**Data to use:**
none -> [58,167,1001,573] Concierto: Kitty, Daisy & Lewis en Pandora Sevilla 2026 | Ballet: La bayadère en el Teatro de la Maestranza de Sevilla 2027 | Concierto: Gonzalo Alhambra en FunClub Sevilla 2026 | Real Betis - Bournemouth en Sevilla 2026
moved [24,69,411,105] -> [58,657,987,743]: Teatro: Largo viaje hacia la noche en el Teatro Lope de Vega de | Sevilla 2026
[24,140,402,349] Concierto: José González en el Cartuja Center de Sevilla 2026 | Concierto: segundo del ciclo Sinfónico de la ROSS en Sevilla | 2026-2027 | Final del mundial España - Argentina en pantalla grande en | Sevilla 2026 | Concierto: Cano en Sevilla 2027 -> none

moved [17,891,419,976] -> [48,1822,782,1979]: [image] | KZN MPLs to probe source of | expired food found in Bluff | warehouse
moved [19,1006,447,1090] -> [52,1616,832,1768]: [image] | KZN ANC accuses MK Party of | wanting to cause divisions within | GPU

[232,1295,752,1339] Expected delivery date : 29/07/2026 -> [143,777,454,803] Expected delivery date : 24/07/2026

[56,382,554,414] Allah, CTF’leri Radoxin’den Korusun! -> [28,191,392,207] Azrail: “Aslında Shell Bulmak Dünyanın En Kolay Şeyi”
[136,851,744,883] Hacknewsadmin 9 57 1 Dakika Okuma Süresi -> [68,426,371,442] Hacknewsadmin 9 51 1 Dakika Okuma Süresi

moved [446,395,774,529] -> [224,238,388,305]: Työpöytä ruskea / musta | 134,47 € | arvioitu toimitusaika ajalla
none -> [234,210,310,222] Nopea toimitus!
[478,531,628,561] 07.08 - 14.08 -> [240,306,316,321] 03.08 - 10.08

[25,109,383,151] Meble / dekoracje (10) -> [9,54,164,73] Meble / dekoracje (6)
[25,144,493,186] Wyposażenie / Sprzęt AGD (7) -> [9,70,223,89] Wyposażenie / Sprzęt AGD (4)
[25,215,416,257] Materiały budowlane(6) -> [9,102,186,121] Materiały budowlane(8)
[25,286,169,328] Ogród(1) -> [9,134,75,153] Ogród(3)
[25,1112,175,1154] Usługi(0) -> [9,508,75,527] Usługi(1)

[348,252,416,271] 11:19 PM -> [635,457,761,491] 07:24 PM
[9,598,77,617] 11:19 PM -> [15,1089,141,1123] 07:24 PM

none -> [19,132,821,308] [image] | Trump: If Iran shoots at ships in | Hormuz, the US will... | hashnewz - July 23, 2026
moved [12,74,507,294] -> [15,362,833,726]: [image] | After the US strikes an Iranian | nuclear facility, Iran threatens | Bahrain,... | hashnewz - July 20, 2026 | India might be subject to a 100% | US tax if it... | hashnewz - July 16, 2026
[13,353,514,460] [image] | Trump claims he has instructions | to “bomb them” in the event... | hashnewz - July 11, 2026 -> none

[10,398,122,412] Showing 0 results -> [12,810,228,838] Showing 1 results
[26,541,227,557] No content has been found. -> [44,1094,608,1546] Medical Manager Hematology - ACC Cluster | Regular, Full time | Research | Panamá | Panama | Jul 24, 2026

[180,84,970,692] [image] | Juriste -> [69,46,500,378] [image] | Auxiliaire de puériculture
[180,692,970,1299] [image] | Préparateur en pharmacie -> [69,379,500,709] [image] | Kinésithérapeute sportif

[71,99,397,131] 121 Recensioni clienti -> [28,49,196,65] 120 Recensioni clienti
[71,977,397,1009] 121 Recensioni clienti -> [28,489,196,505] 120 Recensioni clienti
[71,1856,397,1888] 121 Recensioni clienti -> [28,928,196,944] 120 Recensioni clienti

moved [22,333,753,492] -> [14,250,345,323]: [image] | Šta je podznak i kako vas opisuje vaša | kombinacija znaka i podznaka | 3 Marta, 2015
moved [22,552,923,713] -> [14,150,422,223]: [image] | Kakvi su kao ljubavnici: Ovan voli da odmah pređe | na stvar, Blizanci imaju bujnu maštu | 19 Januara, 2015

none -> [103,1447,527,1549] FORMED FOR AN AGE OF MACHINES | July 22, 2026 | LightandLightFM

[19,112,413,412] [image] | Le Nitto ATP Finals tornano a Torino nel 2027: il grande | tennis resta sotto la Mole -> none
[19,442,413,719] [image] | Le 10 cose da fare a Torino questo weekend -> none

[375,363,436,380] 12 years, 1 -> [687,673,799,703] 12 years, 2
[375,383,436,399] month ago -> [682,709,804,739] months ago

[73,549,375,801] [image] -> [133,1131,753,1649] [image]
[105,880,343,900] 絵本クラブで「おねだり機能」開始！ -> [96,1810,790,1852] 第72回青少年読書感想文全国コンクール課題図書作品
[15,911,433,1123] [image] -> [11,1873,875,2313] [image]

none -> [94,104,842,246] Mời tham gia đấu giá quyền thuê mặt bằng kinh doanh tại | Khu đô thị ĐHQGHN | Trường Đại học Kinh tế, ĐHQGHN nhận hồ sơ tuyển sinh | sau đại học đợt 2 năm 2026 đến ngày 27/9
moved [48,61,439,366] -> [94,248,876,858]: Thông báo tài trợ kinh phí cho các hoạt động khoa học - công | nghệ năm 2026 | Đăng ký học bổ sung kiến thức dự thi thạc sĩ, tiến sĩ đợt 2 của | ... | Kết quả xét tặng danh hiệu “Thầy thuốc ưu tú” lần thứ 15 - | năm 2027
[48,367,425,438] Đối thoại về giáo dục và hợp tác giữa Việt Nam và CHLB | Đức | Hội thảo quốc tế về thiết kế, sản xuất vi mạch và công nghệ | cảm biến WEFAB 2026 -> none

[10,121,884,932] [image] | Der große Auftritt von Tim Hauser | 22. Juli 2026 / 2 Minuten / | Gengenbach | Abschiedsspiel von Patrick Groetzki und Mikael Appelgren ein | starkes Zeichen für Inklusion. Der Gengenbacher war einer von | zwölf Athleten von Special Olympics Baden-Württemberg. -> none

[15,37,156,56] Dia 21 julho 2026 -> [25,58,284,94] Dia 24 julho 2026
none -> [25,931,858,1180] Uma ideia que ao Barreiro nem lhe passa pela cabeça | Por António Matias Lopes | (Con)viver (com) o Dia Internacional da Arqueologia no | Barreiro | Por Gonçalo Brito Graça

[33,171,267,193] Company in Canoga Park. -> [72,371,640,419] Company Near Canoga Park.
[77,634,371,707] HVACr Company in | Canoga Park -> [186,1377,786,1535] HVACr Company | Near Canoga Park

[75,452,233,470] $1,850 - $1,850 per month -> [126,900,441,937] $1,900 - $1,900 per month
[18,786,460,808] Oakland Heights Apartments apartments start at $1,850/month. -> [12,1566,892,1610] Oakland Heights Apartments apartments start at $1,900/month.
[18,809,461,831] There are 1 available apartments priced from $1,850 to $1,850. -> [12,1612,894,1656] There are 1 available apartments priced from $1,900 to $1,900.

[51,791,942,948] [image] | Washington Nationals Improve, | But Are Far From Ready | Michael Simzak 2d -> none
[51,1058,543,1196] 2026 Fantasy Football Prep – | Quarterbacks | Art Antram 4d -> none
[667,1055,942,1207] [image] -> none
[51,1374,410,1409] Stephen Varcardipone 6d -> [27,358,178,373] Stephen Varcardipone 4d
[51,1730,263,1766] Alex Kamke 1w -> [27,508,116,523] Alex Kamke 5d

**The problem:**
Go back to the listing above and please repeat it exactly.

**Solved exercise:**
none -> [58,167,1001,573] Concierto: Kitty, Daisy & Lewis en Pandora Sevilla 2026 | Ballet: La bayadère en el Teatro de la Maestranza de Sevilla 2027 | Concierto: Gonzalo Alhambra en FunClub Sevilla 2026 | Real Betis - Bournemouth en Sevilla 2026
moved [24,69,411,105] -> [58,657,987,743]: Teatro: Largo viaje hacia la noche en el Teatro Lope de Vega de | Sevilla 2026
[24,140,402,349] Concierto: José González en el Cartuja Center de Sevilla 2026 | Concierto: segundo del ciclo Sinfónico de la ROSS en Sevilla | 2026-2027 | Final del mundial España - Argentina en pantalla grande en | Sevilla 2026 | Concierto: Cano en Sevilla 2027 -> none

moved [17,891,419,976] -> [48,1822,782,1979]: [image] | KZN MPLs to probe source of | expired food found in Bluff | warehouse
moved [19,1006,447,1090] -> [52,1616,832,1768]: [image] | KZN ANC accuses MK Party of | wanting to cause divisions within | GPU

[232,1295,752,1339] Expected delivery date : 29/07/2026 -> [143,777,454,803] Expected delivery date : 24/07/2026

[56,382,554,414] Allah, CTF’leri Radoxin’den Korusun! -> [28,191,392,207] Azrail: “Aslında Shell Bulmak Dünyanın En Kolay Şeyi”
[136,851,744,883] Hacknewsadmin 9 57 1 Dakika Okuma Süresi -> [68,426,371,442] Hacknewsadmin 9 51 1 Dakika Okuma Süresi

moved [446,395,774,529] -> [224,238,388,305]: Työpöytä ruskea / musta | 134,47 € | arvioitu toimitusaika ajalla
none -> [234,210,310,222] Nopea toimitus!
[478,531,628,561] 07.08 - 14.08 -> [240,306,316,321] 03.08 - 10.08

[25,109,383,151] Meble / dekoracje (10) -> [9,54,164,73] Meble / dekoracje (6)
[25,144,493,186] Wyposażenie / Sprzęt AGD (7) -> [9,70,223,89] Wyposażenie / Sprzęt AGD (4)
[25,215,416,257] Materiały budowlane(6) -> [9,102,186,121] Materiały budowlane(8)
[25,286,169,328] Ogród(1) -> [9,134,75,153] Ogród(3)
[25,1112,175,1154] Usługi(0) -> [9,508,75,527] Usługi(1)

[348,252,416,271] 11:19 PM -> [635,457,761,491] 07:24 PM
[9,598,77,617] 11:19 PM -> [15,1089,141,1123] 07:24 PM

none -> [19,132,821,308] [image] | Trump: If Iran shoots at ships in | Hormuz, the US will... | hashnewz - July 23, 2026
moved [12,74,507,294] -> [15,362,833,726]: [image] | After the US strikes an Iranian | nuclear facility, Iran threatens | Bahrain,... | hashnewz - July 20, 2026 | India might be subject to a 100% | US tax if it... | hashnewz - July 16, 2026
[13,353,514,460] [image] | Trump claims he has instructions | to “bomb them” in the event... | hashnewz - July 11, 2026 -> none

[10,398,122,412] Showing 0 results -> [12,810,228,838] Showing 1 results
[26,541,227,557] No content has been found. -> [44,1094,608,1546] Medical Manager Hematology - ACC Cluster | Regular, Full time | Research | Panamá | Panama | Jul 24, 2026

[180,84,970,692] [image] | Juriste -> [69,46,500,378] [image] | Auxiliaire de puériculture
[180,692,970,1299] [image] | Préparateur en pharmacie -> [69,379,500,709] [image] | Kinésithérapeute sportif

[71,99,397,131] 121 Recensioni clienti -> [28,49,196,65] 120 Recensioni clienti
[71,977,397,1009] 121 Recensioni clienti -> [28,489,196,505] 120 Recensioni clienti
[71,1856,397,1888] 121 Recensioni clienti -> [28,928,196,944] 120 Recensioni clienti

moved [22,333,753,492] -> [14,250,345,323]: [image] | Šta je podznak i kako vas opisuje vaša | kombinacija znaka i podznaka | 3 Marta, 2015
moved [22,552,923,713] -> [14,150,422,223]: [image] | Kakvi su kao ljubavnici: Ovan voli da odmah pređe | na stvar, Blizanci imaju bujnu maštu | 19 Januara, 2015

none -> [103,1447,527,1549] FORMED FOR AN AGE OF MACHINES | July 22, 2026 | LightandLightFM

[19,112,413,412] [image] | Le Nitto ATP Finals tornano a Torino nel 2027: il grande | tennis resta sotto la Mole -> none
[19,442,413,719] [image] | Le 10 cose da fare a Torino questo weekend -> none

[375,363,436,380] 12 years, 1 -> [687,673,799,703] 12 years, 2
[375,383,436,399] month ago -> [682,709,804,739] months ago

[73,549,375,801] [image] -> [133,1131,753,1649] [image]
[105,880,343,900] 絵本クラブで「おねだり機能」開始！ -> [96,1810,790,1852] 第72回青少年読書感想文全国コンクール課題図書作品
[15,911,433,1123] [image] -> [11,1873,875,2313] [image]

none -> [94,104,842,246] Mời tham gia đấu giá quyền thuê mặt bằng kinh doanh tại | Khu đô thị ĐHQGHN | Trường Đại học Kinh tế, ĐHQGHN nhận hồ sơ tuyển sinh | sau đại học đợt 2 năm 2026 đến ngày 27/9
moved [48,61,439,366] -> [94,248,876,858]: Thông báo tài trợ kinh phí cho các hoạt động khoa học - công | nghệ năm 2026 | Đăng ký học bổ sung kiến thức dự thi thạc sĩ, tiến sĩ đợt 2 của | ... | Kết quả xét tặng danh hiệu “Thầy thuốc ưu tú” lần thứ 15 - | năm 2027
[48,367,425,438] Đối thoại về giáo dục và hợp tác giữa Việt Nam và CHLB | Đức | Hội thảo quốc tế về thiết kế, sản xuất vi mạch và công nghệ | cảm biến WEFAB 2026 -> none

[10,121,884,932] [image] | Der große Auftritt von Tim Hauser | 22. Juli 2026 / 2 Minuten / | Gengenbach | Abschiedsspiel von Patrick Groetzki und Mikael Appelgren ein | starkes Zeichen für Inklusion. Der Gengenbacher war einer von | zwölf Athleten von Special Olympics Baden-Württemberg. -> none

[15,37,156,56] Dia 21 julho 2026 -> [25,58,284,94] Dia 24 julho 2026
none -> [25,931,858,1180] Uma ideia que ao Barreiro nem lhe passa pela cabeça | Por António Matias Lopes | (Con)viver (com) o Dia Internacional da Arqueologia no | Barreiro | Por Gonçalo Brito Graça

[33,171,267,193] Company in Canoga Park. -> [72,371,640,419] Company Near Canoga Park.
[77,634,371,707] HVACr Company in | Canoga Park -> [186,1377,786,1535] HVACr Company | Near Canoga Park

[75,452,233,470] $1,850 - $1,850 per month -> [126,900,441,937] $1,900 - $1,900 per month
[18,786,460,808] Oakland Heights Apartments apartments start at $1,850/month. -> [12,1566,892,1610] Oakland Heights Apartments apartments start at $1,900/month.
[18,809,461,831] There are 1 available apartments priced from $1,850 to $1,850. -> [12,1612,894,1656] There are 1 available apartments priced from $1,900 to $1,900.

[51,791,942,948] [image] | Washington Nationals Improve, | But Are Far From Ready | Michael Simzak 2d -> none
[51,1058,543,1196] 2026 Fantasy Football Prep – | Quarterbacks | Art Antram 4d -> none
[667,1055,942,1207] [image] -> none
[51,1374,410,1409] Stephen Varcardipone 6d -> [27,358,178,373] Stephen Varcardipone 4d
[51,1730,263,1766] Alex Kamke 1w -> [27,508,116,523] Alex Kamke 5d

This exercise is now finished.